OTHER INCOME AND EXPENSE

Interest income totaled $180,000, $315,000, and $402,000 in years 2000, 1999,
and 1998, respectively. The decreasing interest income from 1998 to 2000
resulted principally from lower cash balances, which were primarily attributable
to the common stock repurchase program (described below).

Interest expense totaled $80,000 in 2000 compared to $311,000 in 1999 and
$645,000 in 1998. In 2000, the decrease in interest expense reflected the
repayment of approximately $565,000 of capital equipment leases. In 1999, the
decrease in interest expense reflected the repayment of approximately $2.7
million of external financing, primarily in the form of equipment leases.
Management expects to continue to rely on the use of internally generated funds
to finance the cost of additional Inovoject(R) systems in 2001, as was the case
in 2000.

EFFECT OF INFLATION

Management expects cost of product sales and Inovoject(R) systems revenues,
operating expenses and capital equipment costs to change in line with periodic
inflationary changes in price levels. While management generally believes that
the Company will be able to offset the effect of price level changes by
adjusting selling/lease prices and effecting operating efficiencies, any
material unfavorable changes in price levels could have a material adverse
affect on its results of operations.

LIQUIDITY AND CAPITAL RESOURCES

At December 31, 2000, the Company's cash and short-term investment balances
totaled $3.2 million compared to $5.1 million and $7.2 million at December 31,
1999 and 1998, respectively. The decrease reflected the ability of the

14

Company to fund capital expenditures with internal cash instead of equipment
lease financing. Working capital decreased to $7.7 million in 2000 from $7.9
million in 1999.

During 2000, operating activities generated $10.2 million in cash, primarily due
to non-cash depreciation and net income.
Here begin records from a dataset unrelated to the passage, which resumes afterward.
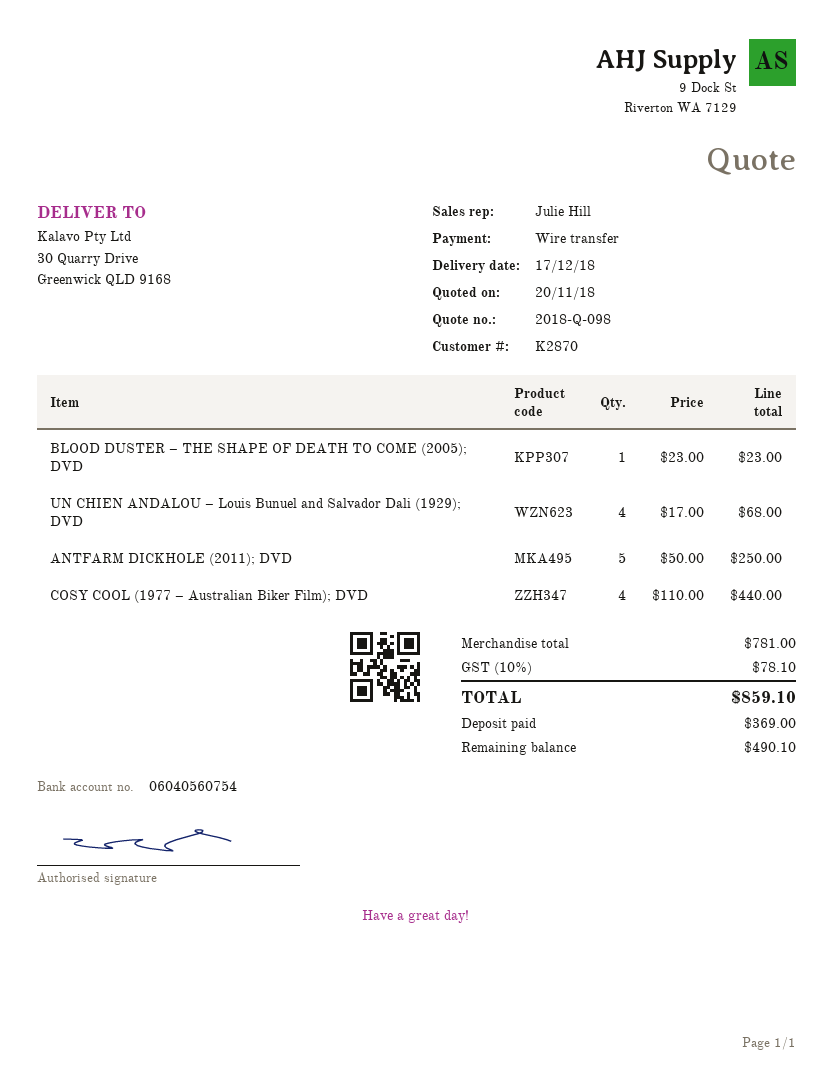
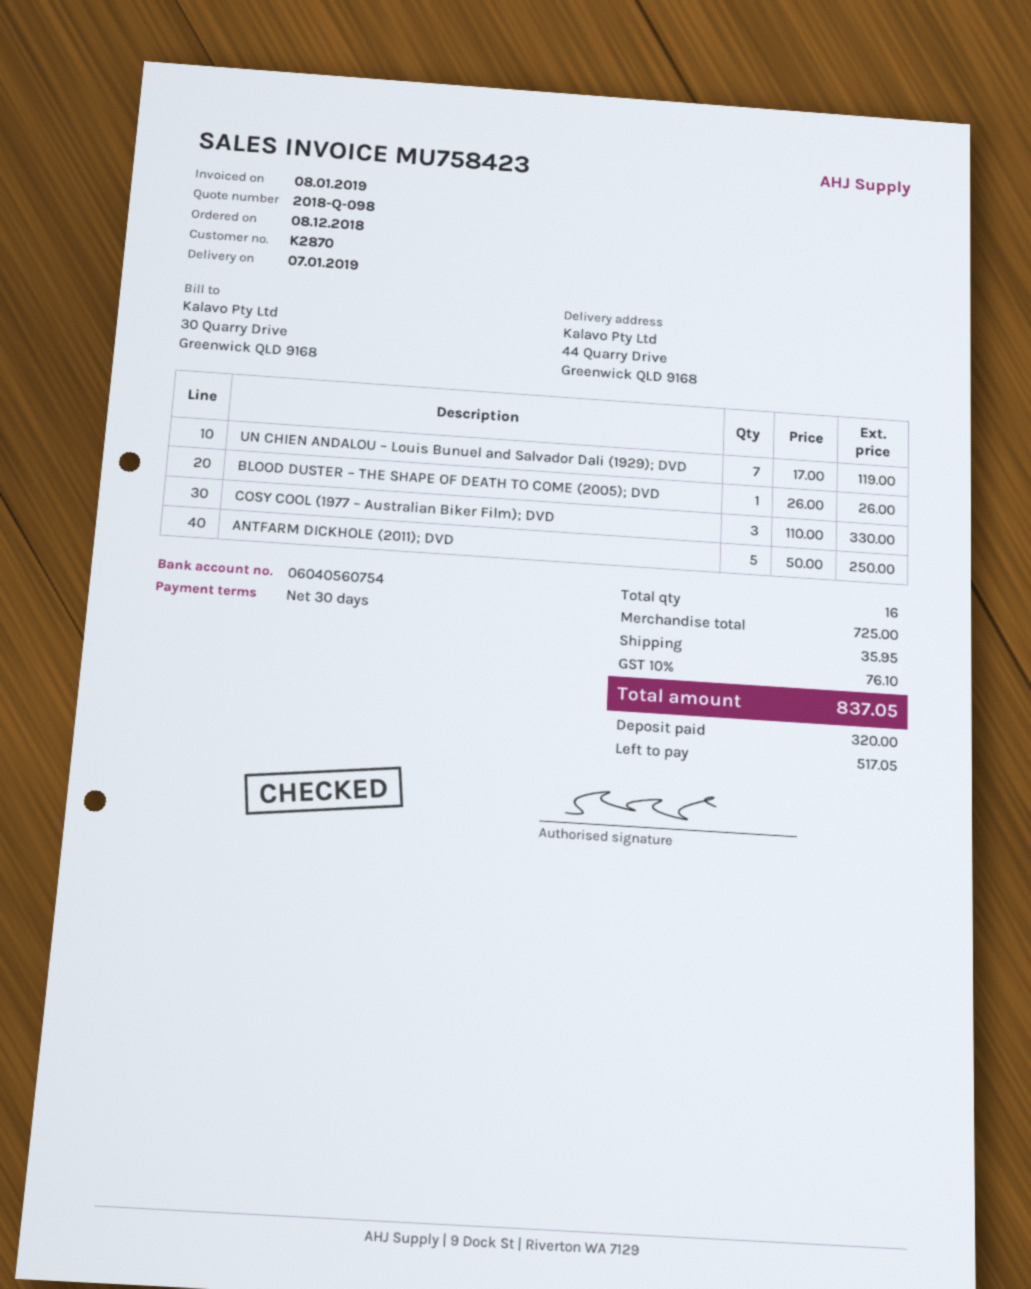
delivery date: 2018-12-17 -> 2019-01-07
ship to: 30 Quarry Drive, Greenwick QLD 9168 -> 44 Quarry Drive, Greenwick QLD 9168
BLOOD DUSTER – THE SHAPE OF DEATH TO COME (2005); DVD: 1 x 23.00 = 23.00 -> 1 x 26.00 = 26.00
UN CHIEN ANDALOU – Louis Bunuel and Salvador Dali (1929); DVD: 4 x 17.00 = 68.00 -> 7 x 17.00 = 119.00
COSY COOL (1977 – Australian Biker Film); DVD: 4 x 110.00 = 440.00 -> 3 x 110.00 = 330.00
subtotal: 781.00 -> 725.00
shipping: none -> 35.95
tax: 10% = 78.10 -> 10% = 76.10
total: 859.10 -> 837.05
deposit: 369.00 -> 320.00
balance: 490.10 -> 517.05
Within investing activities,
Inovoject(R) systems and equipment purchases required $6.2 million. Financing
activities used $5.4 million, of which $7.0 million was used for common stock
repurchases (see below) and $0.9 million was used to repay capital lease and
line of credit obligations. These expenditures were partially offset by $2.5
million received for issuance of common stock, substantially all of which was
issued in connection with the exercise of stock options during 2000.

In October 1998, the Company announced that the Board of Directors authorized a
share repurchase program (the "1998 Repurchase Program") to purchase up to 10%
of outstanding shares of Common Stock, or up to approximately 830,000 shares
over 18 months, in open market or privately negotiated transactions. During the
second quarter of 2000, Management was authorized by the Board of Directors to
extend the stock repurchase program (the "2000 Repurchase Program"). This
extension allows for the purchase up to 6% of outstanding shares, or up to
approximately 500,000 shares over 18 months in open market or privately
negotiated transactions. During 2000 the Company repurchased 474,400 shares of
its Common Stock for $7.0 million at an average price of $14.74 per share under
the 1998 Repurchase Program, which ended during the third quarter of 2000.
During the entire term of the 1998 Repurchase Program, the Company repurchased
830,000 shares of its Common Stock for $9.1 million at an average price of
$10.85 per share. Through December 31, 2000 the Company has purchased 144,000
shares for $2.0 million at an average price of $13.80 per share under the 2000
Repurchase Program. See "Notes to Consolidated Financial Statements."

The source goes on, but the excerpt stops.